Of course at one time truth was on a pedestal, even for democracy-driven public institutions. After all, Wisconsin did write the search for truth into that mission statement, and it remains there: “Basic to every purpose of the [Wisconsin] system is the search for truth“. And here in Kentucky in the late 19th century, the opening of our second state college (and our second land-grant college)—the State Normal School for Colored Persons, now Kentucky State University—was lauded with a poem that emphasized the idea of a truth that students would study:
Where’er we look, where’er we turn we find
New evidence of Thy creative mind;
Throughout creation, whereso’ever we scan,
Proofs of Thy goodness both to beast and man,
All testify of Thee, our spirits yearn
To know Thee more; and in Thy works discern
Thy truths—from Thee this lesson gain,
How we may beings noblest heights attain.
(This poem, and the early years of Kentucky State University, will be the subject of a future post.)

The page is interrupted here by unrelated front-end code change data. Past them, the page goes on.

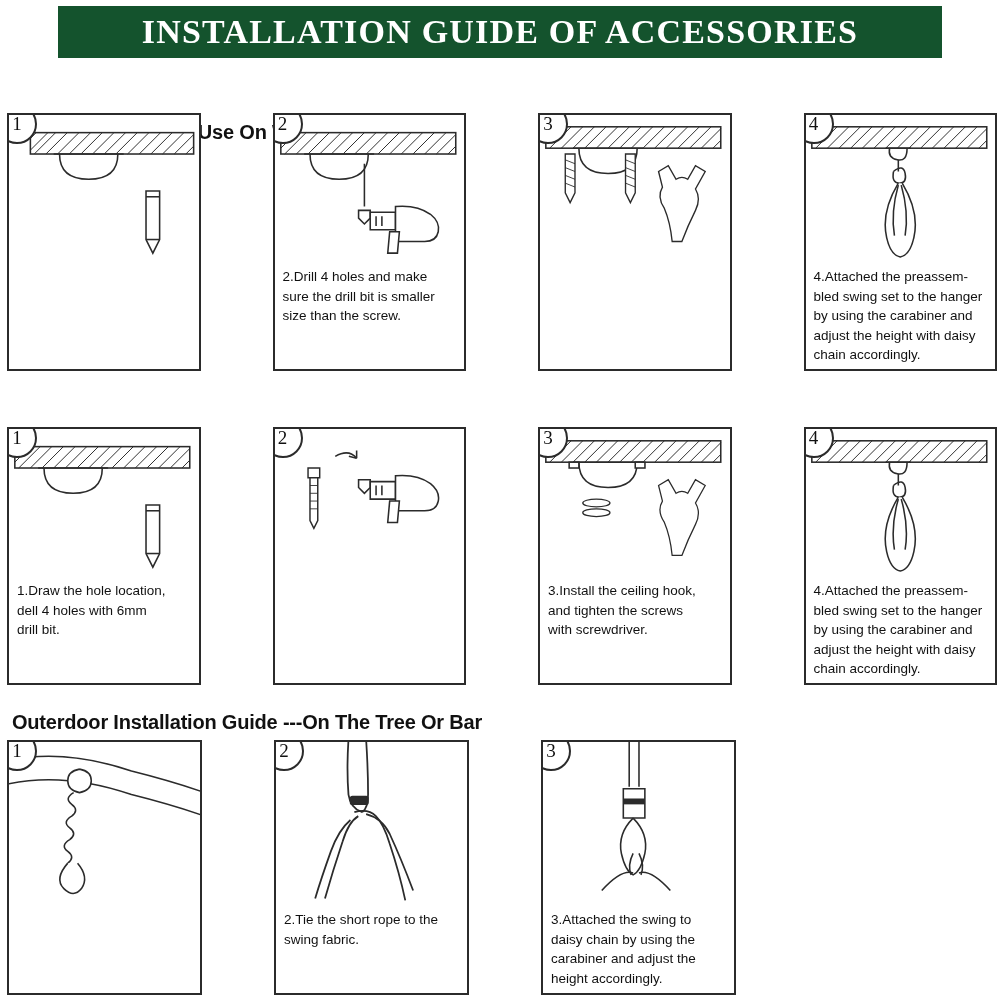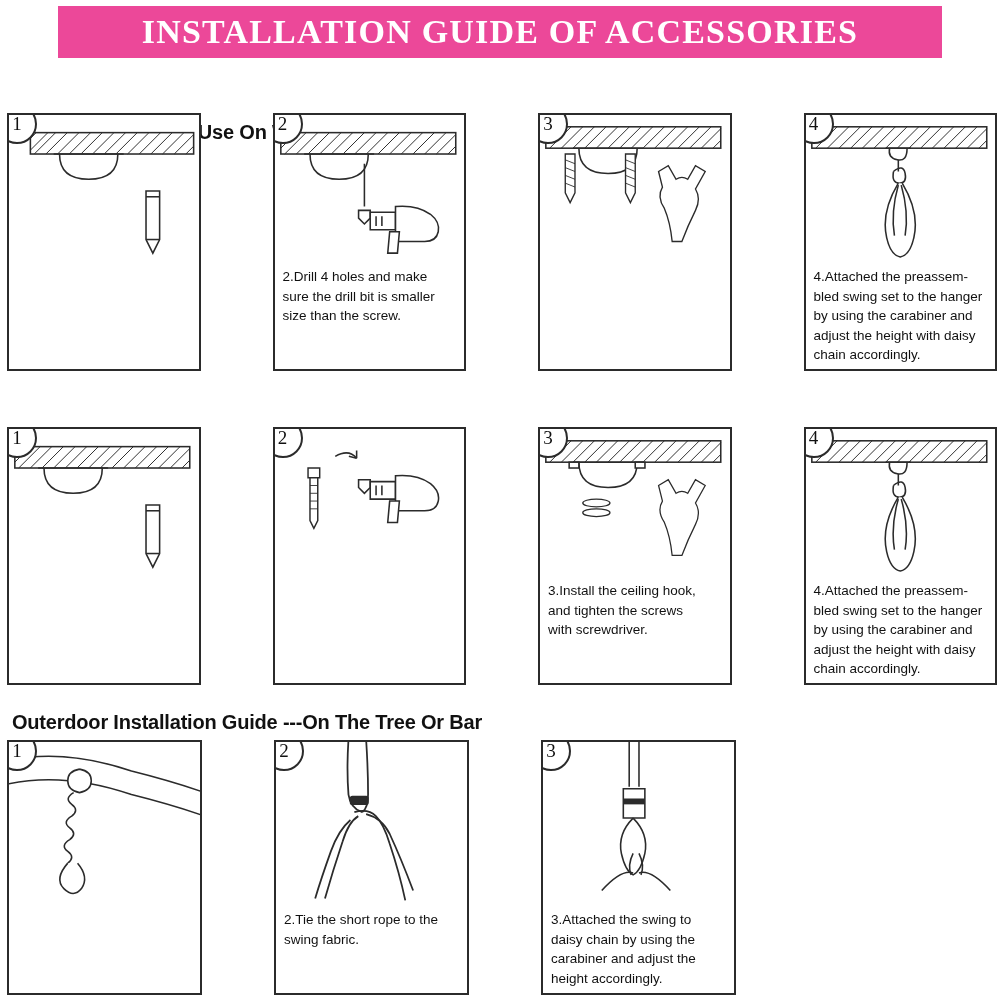"INSTALLATION GUIDE OF ACCESSORIES" .banner { background: #ec4899 -> #14532d }
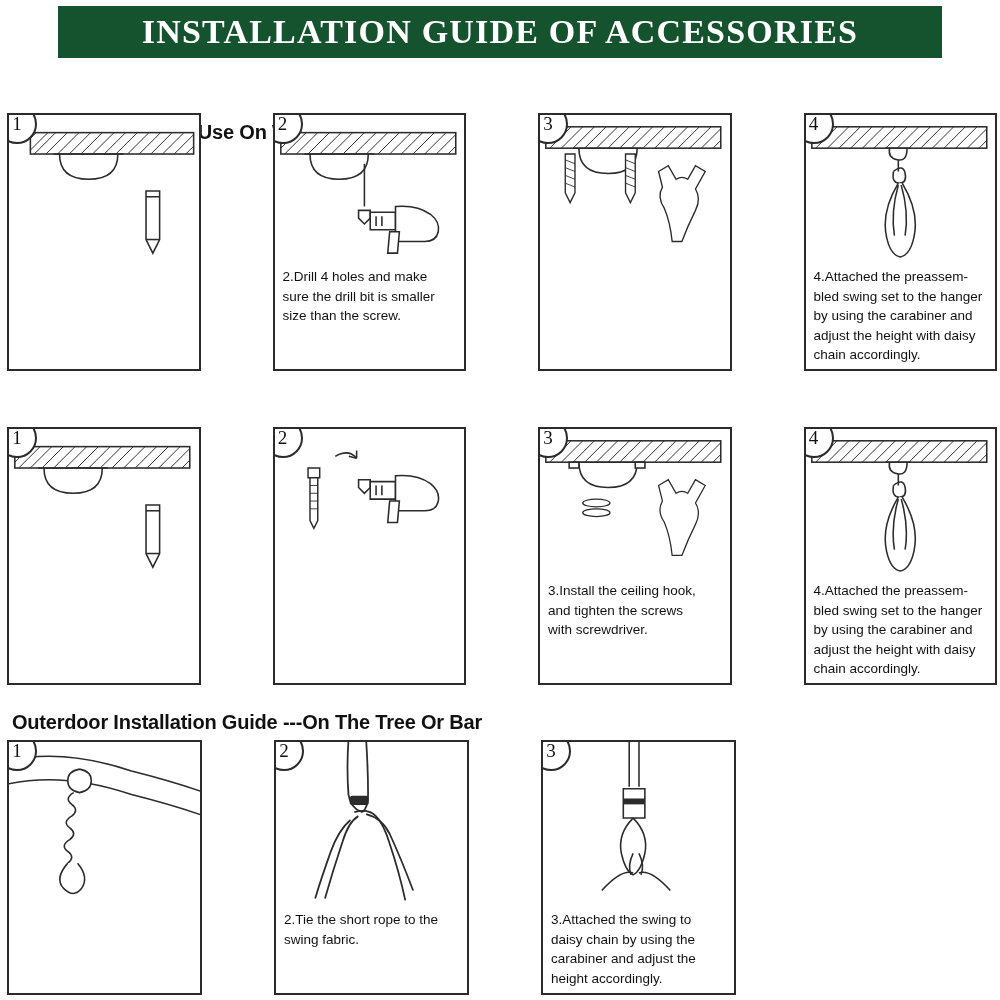"1.Draw the hole location," div.caption { html: none -> <div>1.Draw the hole location, dell 4 holes with 6mm drill bit.</div> }
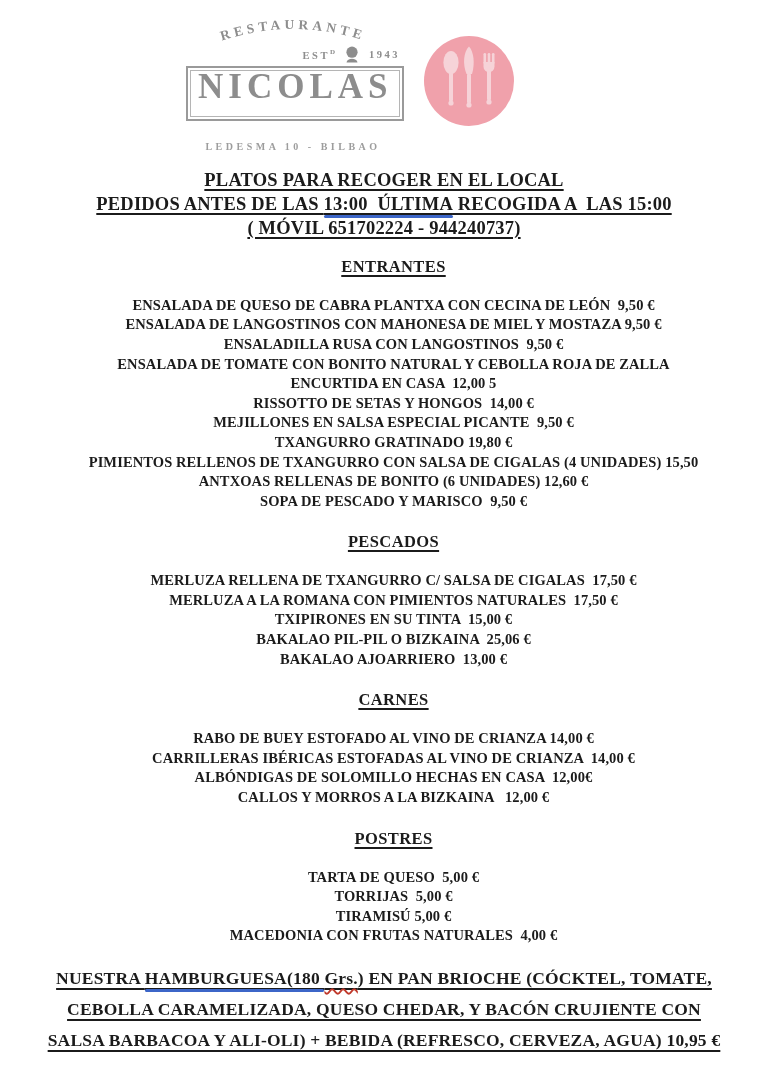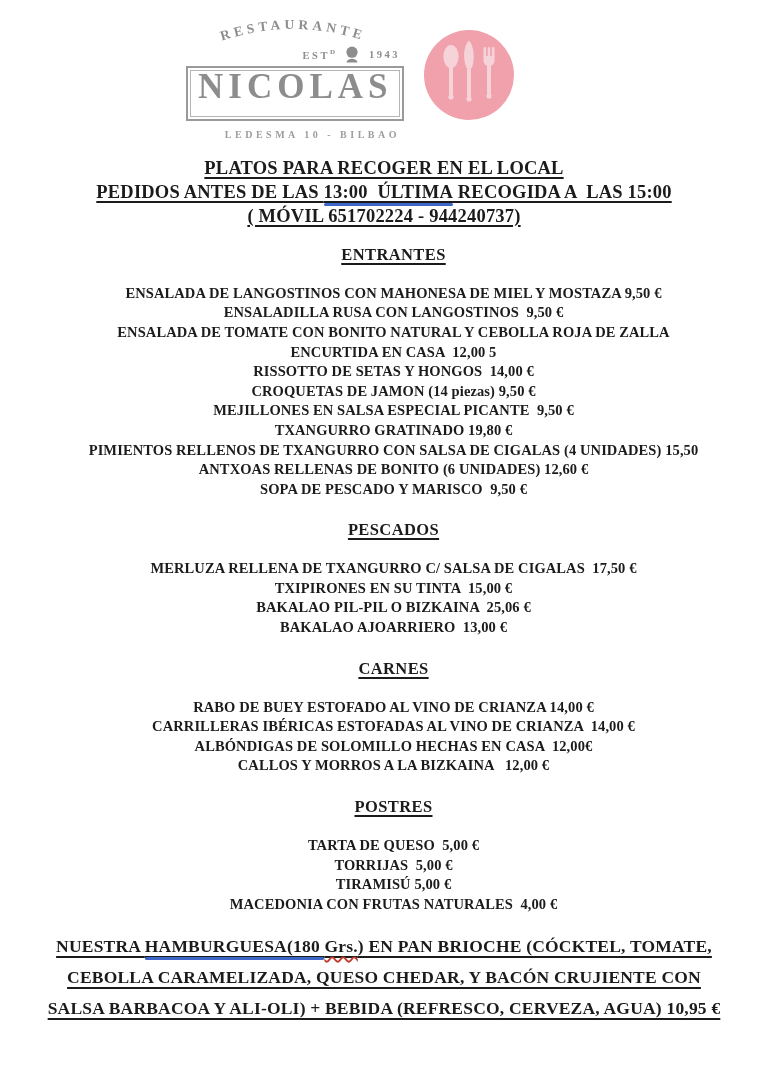"LEDESMA 10 - BILBAO" .address { margin-top: 8px -> 20px; text-align: right -> none }
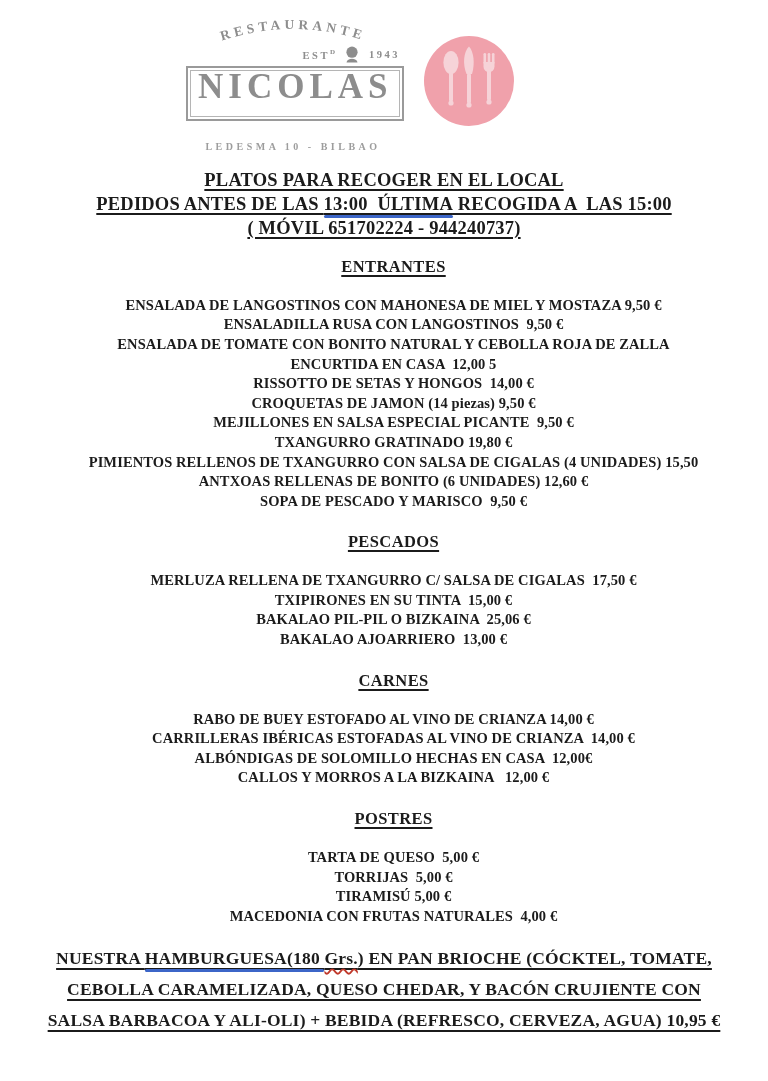"ENSALADA DE QUESO DE CABRA" li.menu-item { html: none -> <li>ENSALADA DE QUESO DE CABRA PLANTXA CON CECINA DE LEÓN 9,50 €</li> }
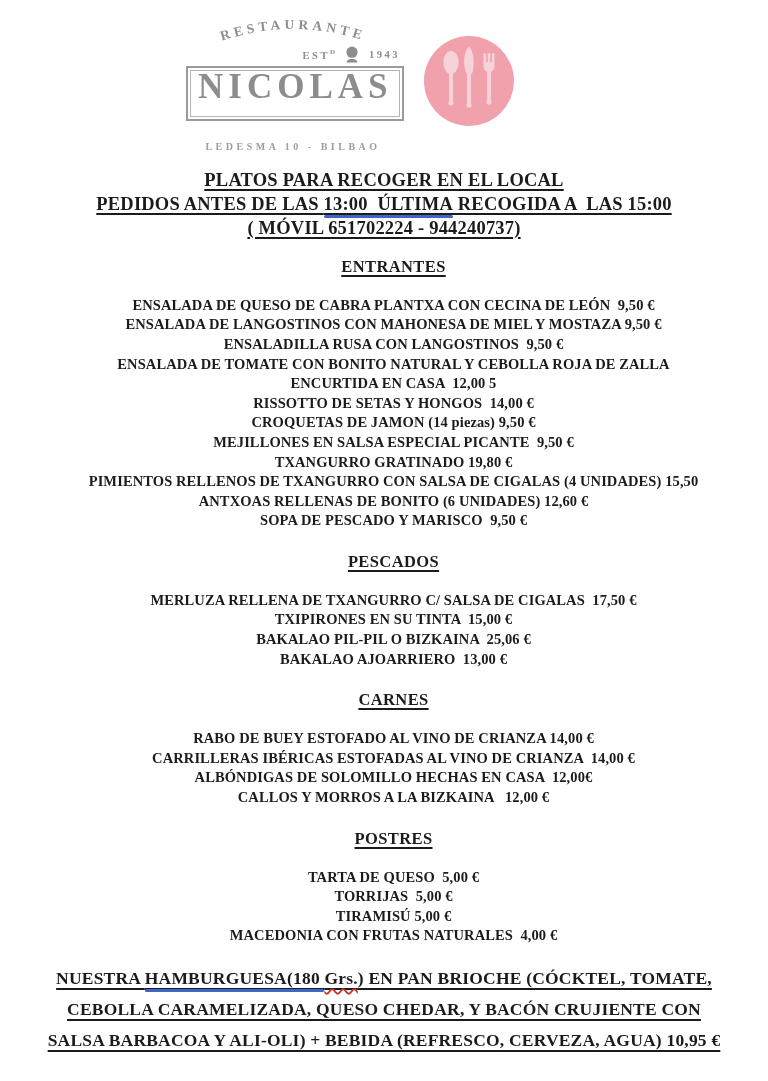"CROQUETAS DE JAMON (14 piezas)" li.menu-item { html: <li>CROQUETAS DE JAMON (14 piezas) 9,50 €</li> -> none }
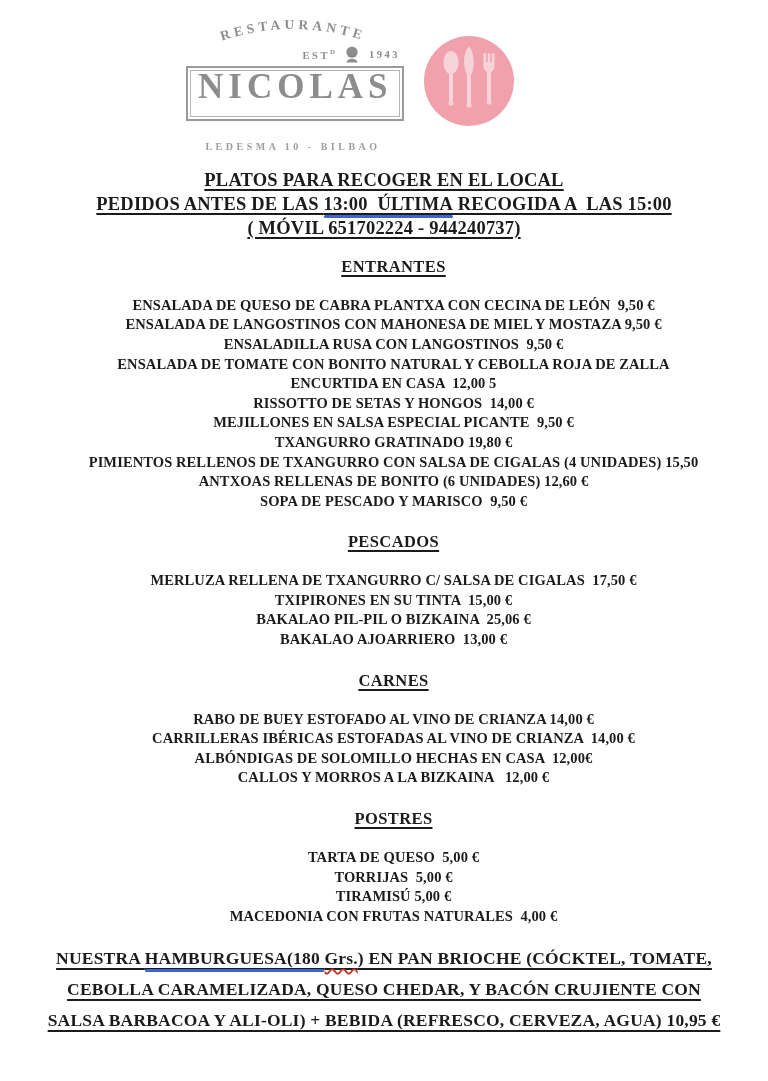"MERLUZA A LA ROMANA CON" li.menu-item { html: none -> <li>MERLUZA A LA ROMANA CON PIMIENTOS NATURALES 17,50 €</li> }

Of course, not-democratic Science does not care whether states are lauding truth or are trying to legislate it, or whether people like mathematics or not. It does not care that the town democratically arrived at the decision to spend money on something that will yield a noticeable upgrade for the school (i.e. the gym) rather than on an expensive fix for a problem the average person cannot see anyway (i.e. the foundation). The truth is true regardless. If it is not recognized and valued, then the school building might just collapse in a storm, or a bunch of children might get the measles. Even a pluralistic modern society needs to figure out how to value truth, and we scientists ought to consider this if we want society to value science.